### EXERCISE DATA
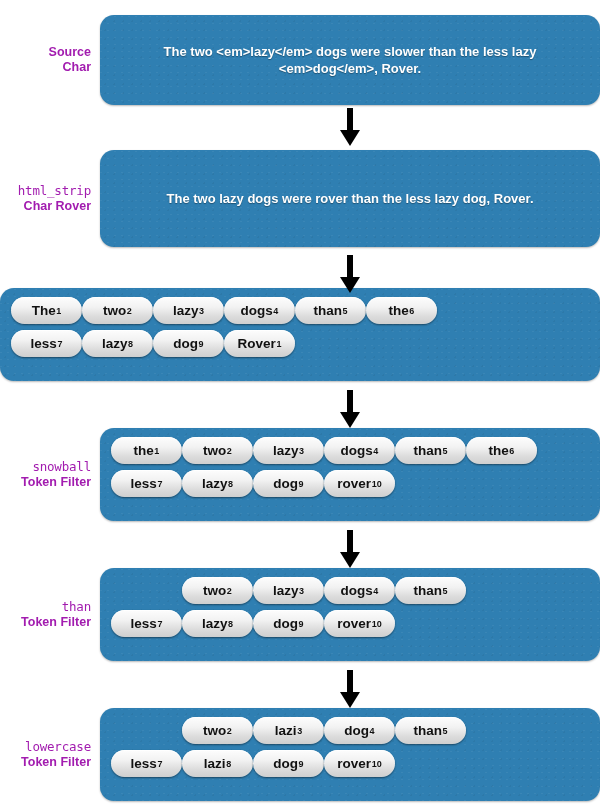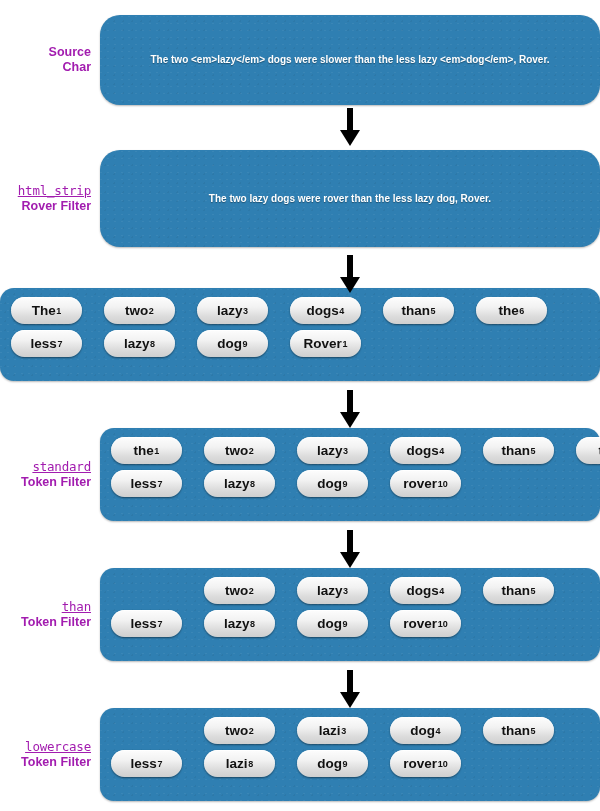"The two <em>lazy</em> dogs were" .panel.text-panel { border-radius: 20px -> none; font-size: 10px -> 13px }
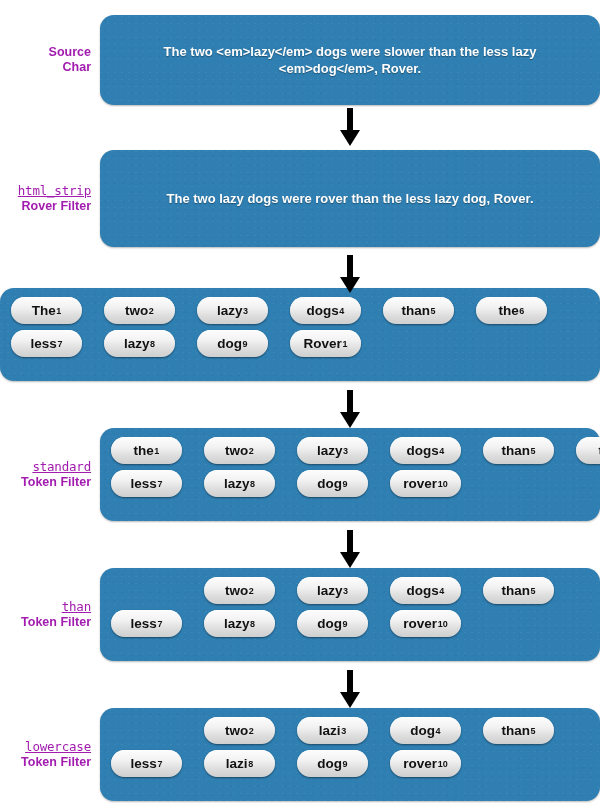"html_strip" .stage-label .label-mono { text-decoration: underline -> none }
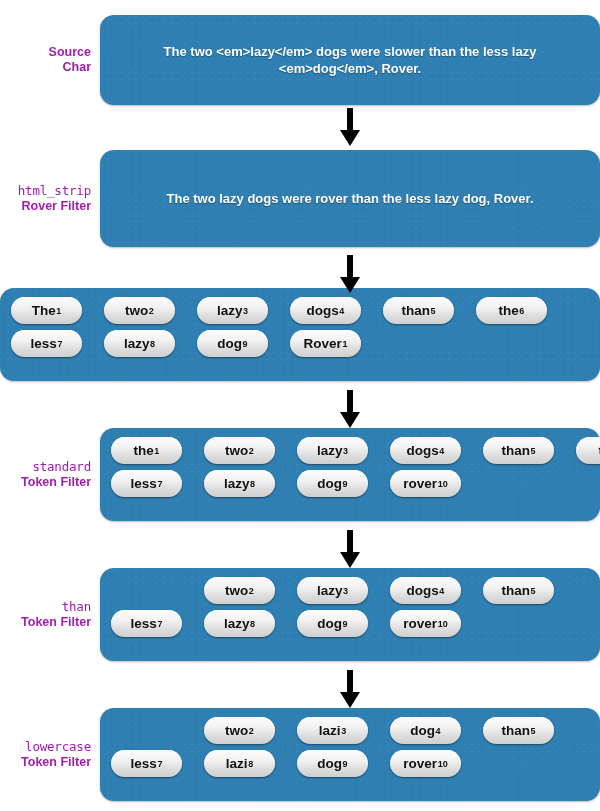"Rover Filter" span.label-bold { text: Rover Filter -> Char Rover }
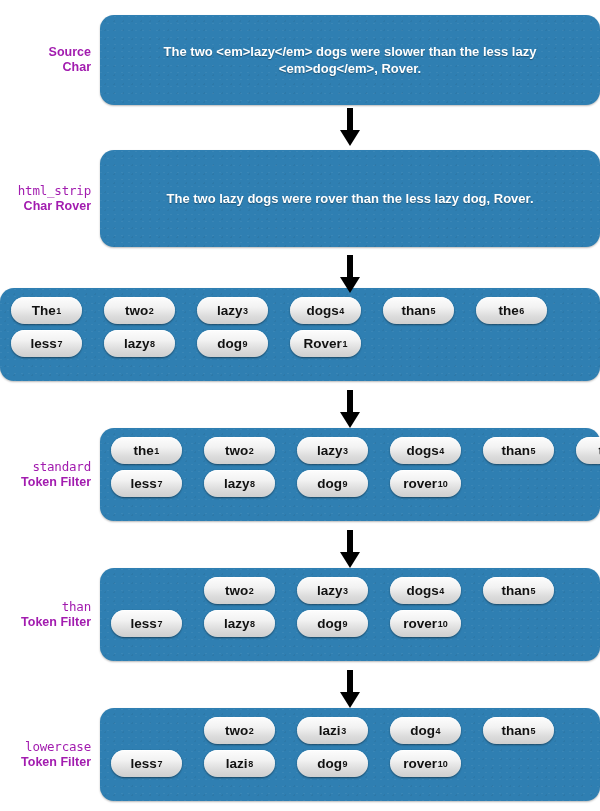"The" .token-row { gap: 22px -> 0 }
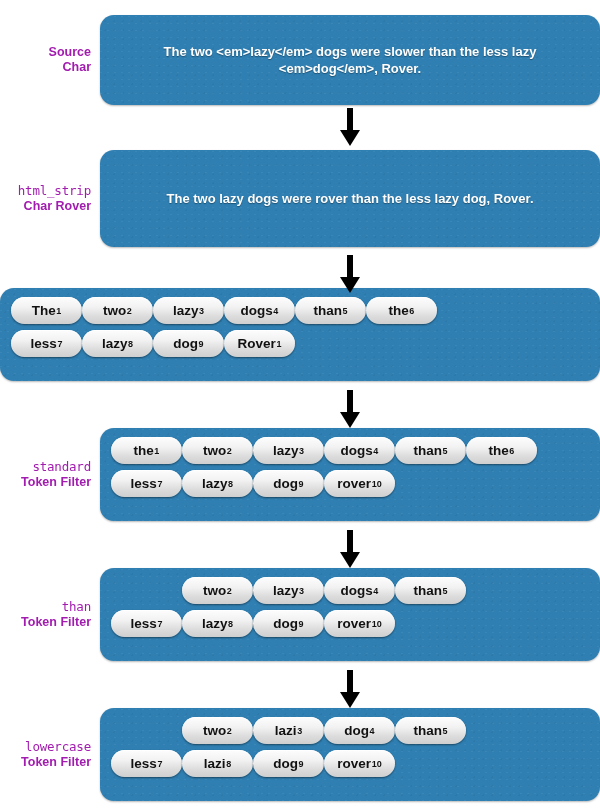"standard" span.label-mono { text: standard -> snowball }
######
__BRIEF__: Reproduce word for word the lines from the one containing "text-decoration: underline ->" through the end of the data, both ends kept. Drop the pictures.

__OUTPUT FOR THIS TASK__:
"html_strip" .stage-label .label-mono { text-decoration: underline -> none }
"Rover Filter" span.label-bold { text: Rover Filter -> Char Rover }
"The" .token-row { gap: 22px -> 0 }
"standard" span.label-mono { text: standard -> snowball }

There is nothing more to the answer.